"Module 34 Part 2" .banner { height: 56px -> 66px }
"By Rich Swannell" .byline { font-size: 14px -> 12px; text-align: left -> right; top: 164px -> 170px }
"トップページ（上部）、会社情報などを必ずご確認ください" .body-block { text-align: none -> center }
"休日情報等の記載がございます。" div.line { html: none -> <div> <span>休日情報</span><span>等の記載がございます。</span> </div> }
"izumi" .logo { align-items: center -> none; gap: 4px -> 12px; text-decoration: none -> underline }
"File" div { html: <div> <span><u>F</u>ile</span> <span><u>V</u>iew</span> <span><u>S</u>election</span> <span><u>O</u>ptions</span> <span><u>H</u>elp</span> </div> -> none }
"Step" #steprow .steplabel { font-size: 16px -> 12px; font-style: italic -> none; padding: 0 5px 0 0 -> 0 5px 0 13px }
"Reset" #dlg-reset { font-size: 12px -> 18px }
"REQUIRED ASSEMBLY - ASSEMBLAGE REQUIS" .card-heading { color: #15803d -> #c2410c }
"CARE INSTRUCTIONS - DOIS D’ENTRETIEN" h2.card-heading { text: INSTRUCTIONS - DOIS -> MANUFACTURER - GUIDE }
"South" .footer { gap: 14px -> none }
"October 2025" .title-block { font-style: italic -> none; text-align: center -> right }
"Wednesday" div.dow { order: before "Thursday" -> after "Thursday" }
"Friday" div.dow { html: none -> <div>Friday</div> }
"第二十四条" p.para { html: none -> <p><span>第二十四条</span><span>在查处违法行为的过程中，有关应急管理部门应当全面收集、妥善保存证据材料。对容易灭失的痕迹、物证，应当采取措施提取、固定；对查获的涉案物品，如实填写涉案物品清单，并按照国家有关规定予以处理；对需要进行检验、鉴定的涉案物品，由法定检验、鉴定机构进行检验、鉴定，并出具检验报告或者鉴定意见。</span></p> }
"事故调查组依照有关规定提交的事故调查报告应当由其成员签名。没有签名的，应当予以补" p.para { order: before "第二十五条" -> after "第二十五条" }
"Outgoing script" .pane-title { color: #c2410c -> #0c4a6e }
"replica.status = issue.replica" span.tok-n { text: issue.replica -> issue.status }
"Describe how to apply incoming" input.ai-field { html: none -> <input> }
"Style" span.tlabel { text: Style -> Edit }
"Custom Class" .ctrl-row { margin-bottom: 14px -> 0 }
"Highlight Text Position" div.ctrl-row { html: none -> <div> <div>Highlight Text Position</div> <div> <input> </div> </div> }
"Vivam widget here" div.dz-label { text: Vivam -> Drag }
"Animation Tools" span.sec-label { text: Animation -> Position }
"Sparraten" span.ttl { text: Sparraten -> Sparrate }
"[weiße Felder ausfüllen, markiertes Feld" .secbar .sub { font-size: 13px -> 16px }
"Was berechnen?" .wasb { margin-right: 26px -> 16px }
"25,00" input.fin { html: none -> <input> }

- [Exercise goal]
Lines from the one containing "Felder ausfüllen, markiertes" through the final line of the material should be set down exactly, and no other lines.

- [Exercise solution]
"[weiße Felder ausfüllen, markiertes Feld" .secbar .sub { font-size: 13px -> 16px }
"Was berechnen?" .wasb { margin-right: 26px -> 16px }
"25,00" input.fin { html: none -> <input> }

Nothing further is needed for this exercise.